Stored data:
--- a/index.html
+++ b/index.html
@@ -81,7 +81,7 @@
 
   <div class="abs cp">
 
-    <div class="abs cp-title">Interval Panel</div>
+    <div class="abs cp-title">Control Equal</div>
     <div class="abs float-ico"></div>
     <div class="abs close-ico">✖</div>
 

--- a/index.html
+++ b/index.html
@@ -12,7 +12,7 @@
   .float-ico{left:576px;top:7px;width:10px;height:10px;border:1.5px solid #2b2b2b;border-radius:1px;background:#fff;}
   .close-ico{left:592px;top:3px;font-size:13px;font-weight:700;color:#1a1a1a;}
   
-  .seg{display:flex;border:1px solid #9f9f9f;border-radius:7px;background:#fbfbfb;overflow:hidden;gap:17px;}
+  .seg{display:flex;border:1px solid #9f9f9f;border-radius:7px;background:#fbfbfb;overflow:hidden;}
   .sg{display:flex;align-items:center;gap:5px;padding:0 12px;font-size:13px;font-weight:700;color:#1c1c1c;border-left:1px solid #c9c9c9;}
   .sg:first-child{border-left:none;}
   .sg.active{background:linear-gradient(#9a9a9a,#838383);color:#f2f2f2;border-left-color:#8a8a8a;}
---
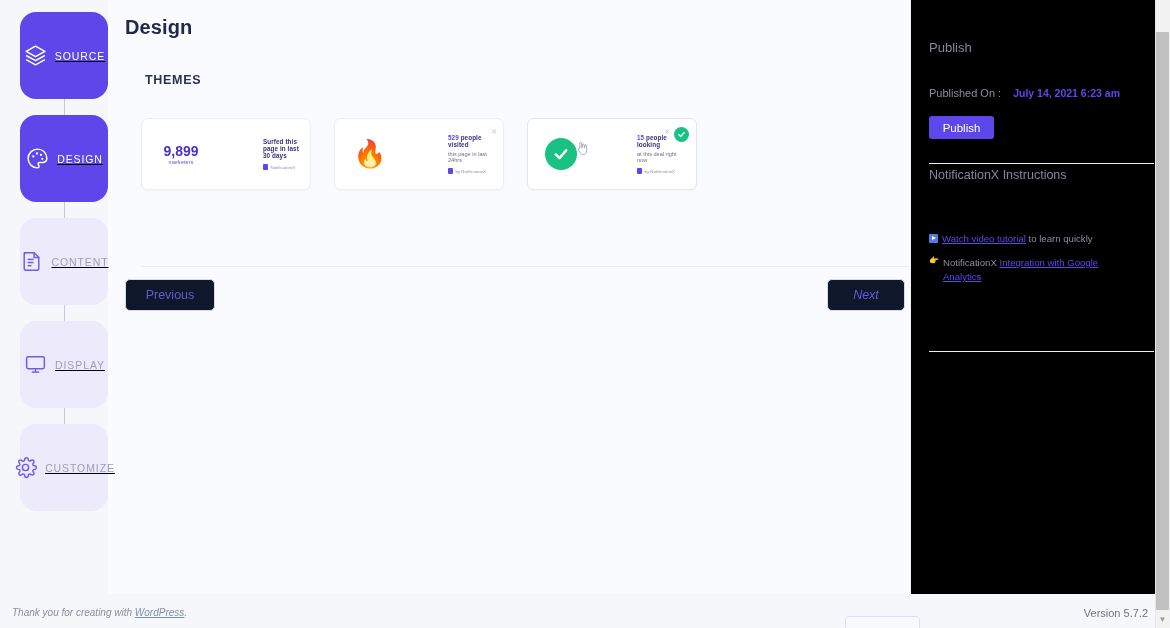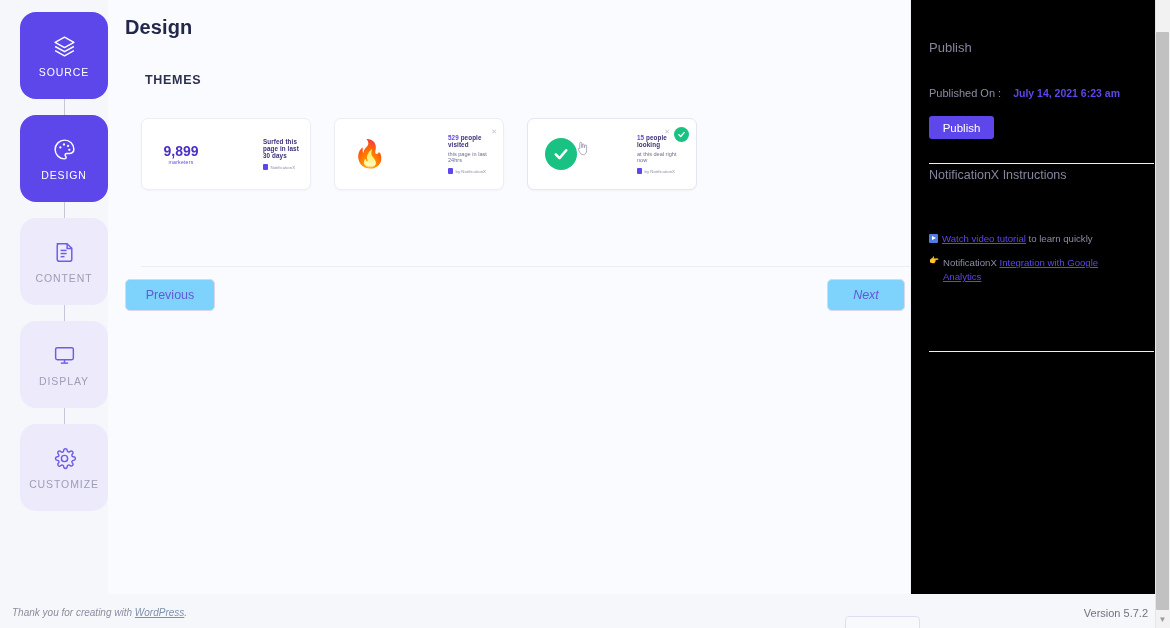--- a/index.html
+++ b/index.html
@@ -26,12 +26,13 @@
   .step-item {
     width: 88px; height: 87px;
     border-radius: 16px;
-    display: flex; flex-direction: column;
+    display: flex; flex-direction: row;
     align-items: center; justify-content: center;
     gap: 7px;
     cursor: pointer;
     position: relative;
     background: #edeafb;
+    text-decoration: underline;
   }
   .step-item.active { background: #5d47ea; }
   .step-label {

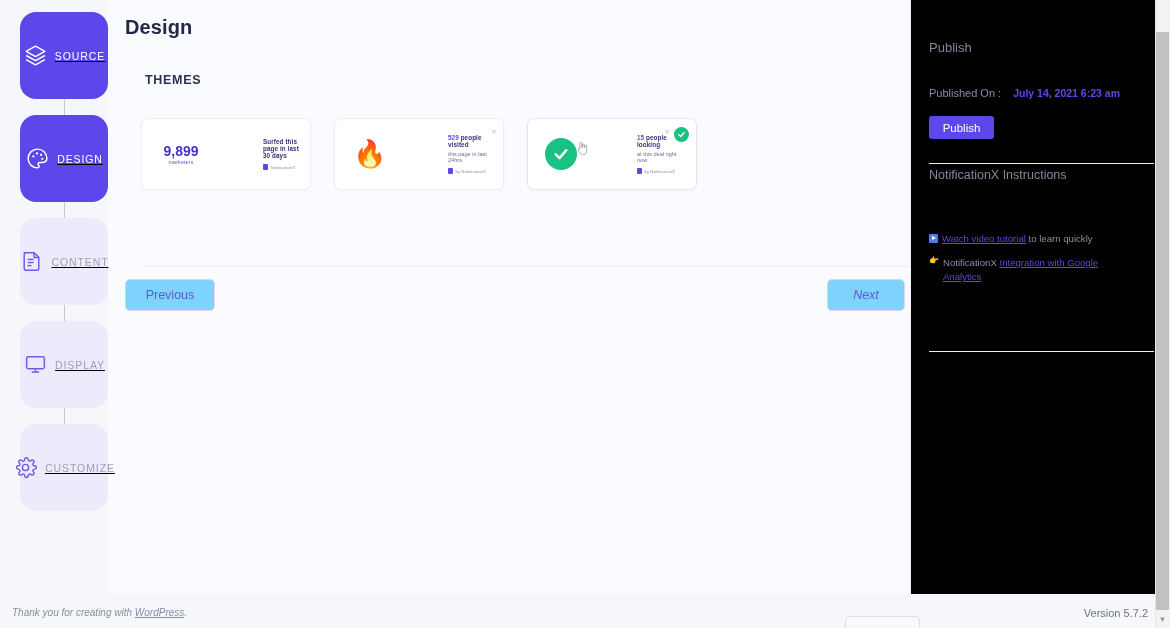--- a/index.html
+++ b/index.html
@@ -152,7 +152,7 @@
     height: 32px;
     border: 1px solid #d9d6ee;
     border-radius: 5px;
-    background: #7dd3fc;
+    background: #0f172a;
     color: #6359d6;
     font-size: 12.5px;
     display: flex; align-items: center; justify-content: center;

WHAT THE TASK REQUIRES> Write out every line in the data that holds the string "content".

ANSWER SPACE>
     align-items: center; justify-content: center;
     display: flex; align-items: center; justify-content: center;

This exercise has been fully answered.